W2K Advanced Server Clustering: Better than NT 4, But at a Price

Windows NT 4.0 has been criticized mercilessly for its clustering ability. While other operating systems, Unix for example, have been able to cluster to multiple nodes for years, NT is limited to just two nodes. In return, Microsoft Corp. has spent a lot of time and energy touting the clustering capabilities that Windows 2000 will bring, particularly the Advanced Server and Datacenter Server products.

While Datacenter Server, which Microsoft is promoting as its highest-end clustering solution, is still in the beta testing process, Advanced Server will be available this month. Although it is still limited to two-node clustering, Windows 2000 Advanced Server offers several substantive features that enhance the company’s high-availability portfolio, but the price for such capabilities is a longer and more complex installation process.

The Testing Bed

For simple fail-over between clustered nodes, Windows NT 4.0 leverages a shared SCSI bus model that requires some architectural refinements if it is to be effectively implemented.

For testing purposes, we used a pair of Microsoft Cluster Server approved eXtremeRAID 1100 controllers from Mylex Corp. (www.mylex.com). The eXtremeRAID 1100 packs a number of cluster-friendly features, including a BIOS setup feature that enables the controller to operate in cluster-aware mode. Most importantly, the Mylex eXtremeRAID 1100 steadfastly maintains SCSI termination -- even in the event of a power failure on one of the nodes in which the eXtremeRAID controllers are hosted.

We installed and configured both Windows NT 4.0 Enterprise Edition and Windows 2000 Advanced Server on our two test machines, the first of which is an AMD Athlon 750-MHz system with 512 MB of RAM and 18 GB of internal storage; the second is a 550-MHz Xeon-based server, also with 512 MB of RAM and 18 GB of internal storage. Each machine was configured in a shared SCSI bus schema and connected to an Ultra2 SCSI 36 GB external storage subsystem from Seagate Technology Inc. (www.seagate.com).

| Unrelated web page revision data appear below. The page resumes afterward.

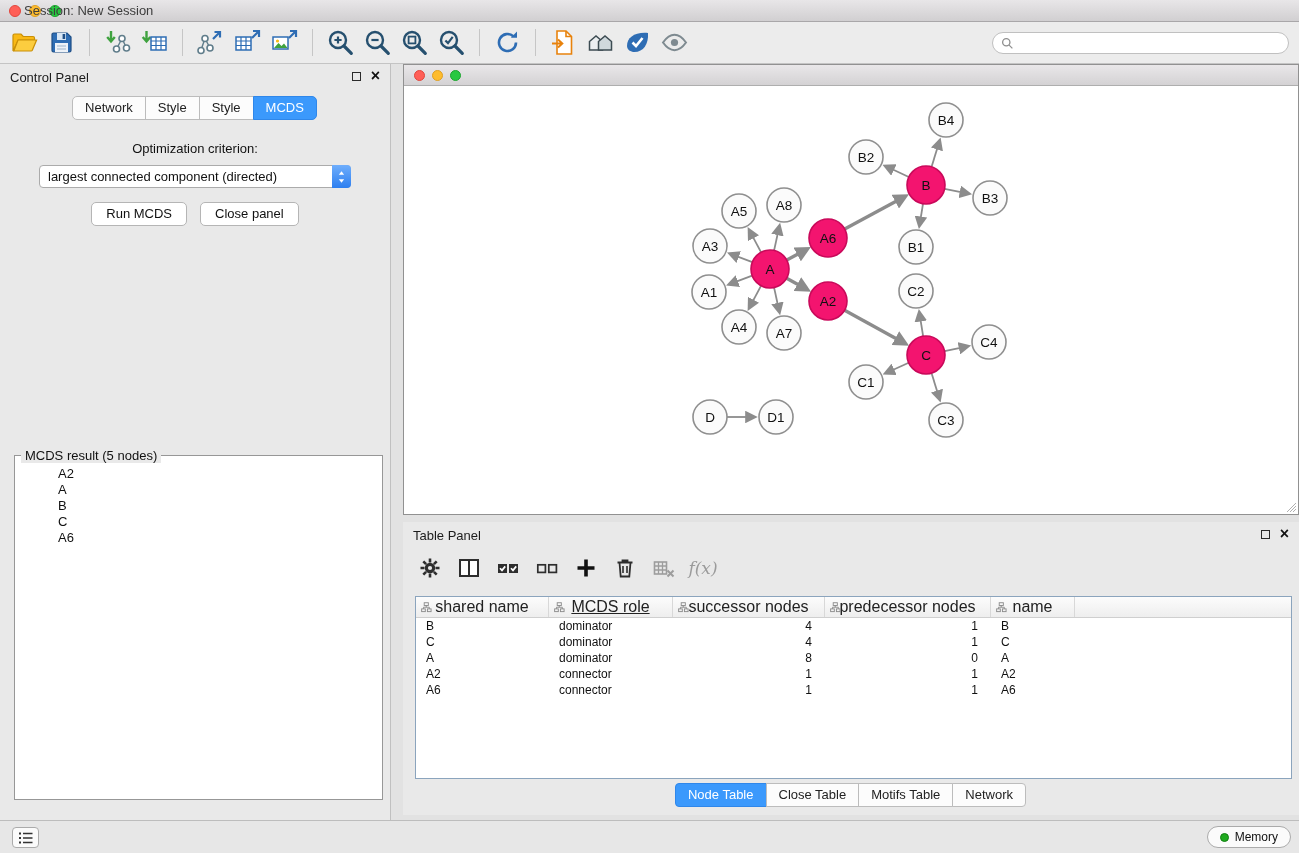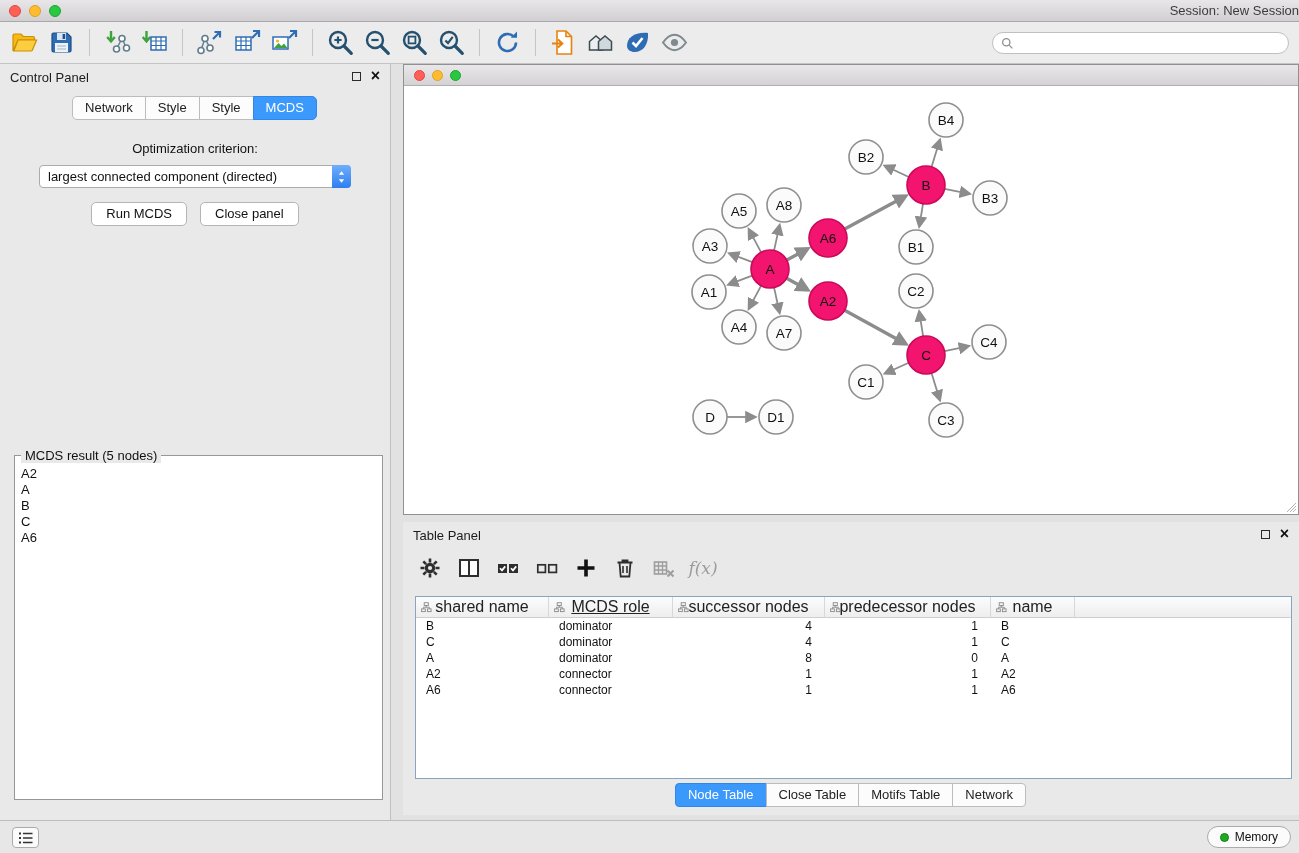--- a/index.html
+++ b/index.html
@@ -3,21 +3,21 @@
 <meta charset="utf-8">
 <style>
   *{box-sizing:border-box;margin:0;padding:0;}
   html,body{width:1299px;height:853px;overflow:hidden;}
   body{position:relative;font-family:"Liberation Sans",sans-serif;background:#e2e2e2;}
   .icon{display:inline-flex;}
   button{font-family:inherit;cursor:pointer;}
 
   
   .titlebar{position:absolute;top:0;left:0;right:0;height:22px;background:linear-gradient(#e8e6e8,#d1cfd1);border-bottom:1px solid #a9a7a9;}
-  .titlebar .title{position:absolute;left:0;right:0;top:3px;text-align:right;font-size:13px;color:#3d3d3d;}
+  .titlebar .title{position:absolute;left:0;right:0;top:3px;text-align:left;font-size:13px;color:#3d3d3d;padding-left:24px;}
   .lights{position:absolute;left:9px;top:5px;display:flex;gap:8px;}
   .light{width:12px;height:12px;border-radius:50%;display:inline-block;cursor:pointer;}
   .light.red{background:#ff5f57;border:1px solid #e2463d;}
   .light.yellow{background:#febc2e;border:1px solid #dfa023;}
   .light.green{background:#28c840;border:1px solid #1ca52e;}
 
   
   .toolbar{position:absolute;top:22px;left:0;right:0;height:42px;background:#ececec;border-bottom:1px solid #c4c4c4;display:flex;align-items:center;padding-left:6px;}
   .tb-groups{display:flex;align-items:center;}
   .tb-btn{background:none;border:none;width:37px;height:37px;display:flex;align-items:center;justify-content:center;}
@@ -39,21 +39,21 @@
   .ctab{font-size:13px;padding:3px 12px 4px;background:#fcfcfc;border:1px solid #bcbcbc;margin-left:-1px;color:#222;cursor:pointer;}
   .ctab:first-child{border-radius:5px 0 0 5px;}
   .ctab:last-child{border-radius:0 5px 5px 0;}
   .ctab.active{background:#3b99fc;border-color:#2f87ea;color:#fff;}
   .opt-label{text-align:center;font-size:13px;margin-top:21px;color:#111;}
   .combo{width:312px;height:23px;margin:9px auto 0;background:#fff;border:1px solid #ababab;border-radius:4px;display:flex;align-items:center;cursor:pointer;}
   .combo-text{flex:1;font-size:13px;padding-left:8px;color:#111;white-space:nowrap;overflow:hidden;}
   .combo-btn{width:19px;height:23px;margin-right:-1px;background:linear-gradient(#6faefc,#2d7ff0);border-radius:0 4px 4px 0;display:flex;align-items:center;justify-content:center;}
   .btn-row{display:flex;justify-content:center;gap:13px;margin-top:14px;}
   .push-btn{font-size:13px;padding:3px 14px 4px;background:#fff;border:1px solid #b5b5b5;border-radius:5px;color:#111;}
-  .result-box{position:absolute;left:14px;top:391px;width:369px;height:345px;background:#fff;border:1px solid #979797;}
+  .result-box{position:absolute;left:14px;top:391px;width:369px;height:345px;background:#fff;border:1px solid #979797;padding-left:37px;}
   .result-legend{position:absolute;top:-8px;left:6px;background:#e9e9e9;padding:0 4px;font-size:13px;color:#111;}
   .result-list{padding:10px 6px;}
   .result-item{font-size:13px;line-height:16px;color:#111;cursor:default;}
 
   
   .network-window{position:absolute;left:403px;top:64px;width:896px;height:451px;background:#fff;border:1px solid #919191;}
   .nw-titlebar{position:relative;height:21px;background:linear-gradient(#e9e7e9,#d4d2d4);border-bottom:1px solid #aeaeae;}
   .nw-titlebar .lights{left:10px;top:5px;gap:7px;}
   .nw-titlebar .light{width:11px;height:11px;}
   .nw-title{position:absolute;left:0;right:0;top:3px;text-align:center;font-size:13px;color:#333;}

In Microsoft’s shared-SCSI schema for Windows NT clusters, a single RAID or SCSI controller is configured with the default controller ID in a SCSI chain -- #7. The second RAID or SCSI controller is configured with SCSI ID #6 and booted after the default controller. In this regard, the benefit of our Microsoft Cluster-certified Mylex controllers was readily apparent, as the eXtremeRAID controller configured with SCSI ID #6 detected the other eXtremeRAID controller at ID #7 and automatically entered clustered mode during its initialization sequence. In addition to not causing actual damage to the controller or to other devices on a SCSI chain, this type of functionality can also prevent corruption to the shared disk subsystem that is the storage underpinning of the MSCS architecture.

The shared SCSI bus enables the storage side of Microsoft’s clustering solution, but it’s the heartbeat connection between two nodes -- enabled by, of all things, standard fast Ethernet network interface cards (NIC) -- that provides MSCS’ failover mechanism in the first place. We used both 3Com 3C905B-TX standard 10/100 Ethernet adapters and 3Com 3C980B-TX 100-MB server NICs.

Windows NT 4.0 Enterprise Edition

Configuring MSCS in Windows NT 4.0 was a surprisingly trouble-free experience. We’d heard a number of negative accounts -- let’s call them horror stories -- about configuring MSCS in NT 4.0, but we actually didn’t encounter a single difficulty. Start to finish time between building our servers and completing configuration of MSCS was about two hours.

We configured our Athlon-based primary test server as a primary domain controller (PDC) and established our Xeon box as a backup domain controller (BDC). We then invoked the MSCS install wizard on our Athlon PDC, named our cluster, specified our MSCS service account, and defined a partition on our shared storage subsystem for the cluster quorum and log files. Joining our Xeon-based BDC to the cluster was a simple task as well.

Because we were installing Microsoft Exchange Server 5.5 Enterprise Edition on our Windows NT 4.0 Enterprise Edition MSCS cluster, we applied Windows NT 4.0 Service Pack 5 to both our Athlon PDC and our Xeon BDC. Microsoft documentation specifies that Service Packs 4 and later are required to patch specific problems with MSCS and Exchange.

Exchange Server 5.5 Enterprise Edition is a cluster-aware application, and during its install process invoked a special clustering-compliant setup process without us having so much as to lift a finger.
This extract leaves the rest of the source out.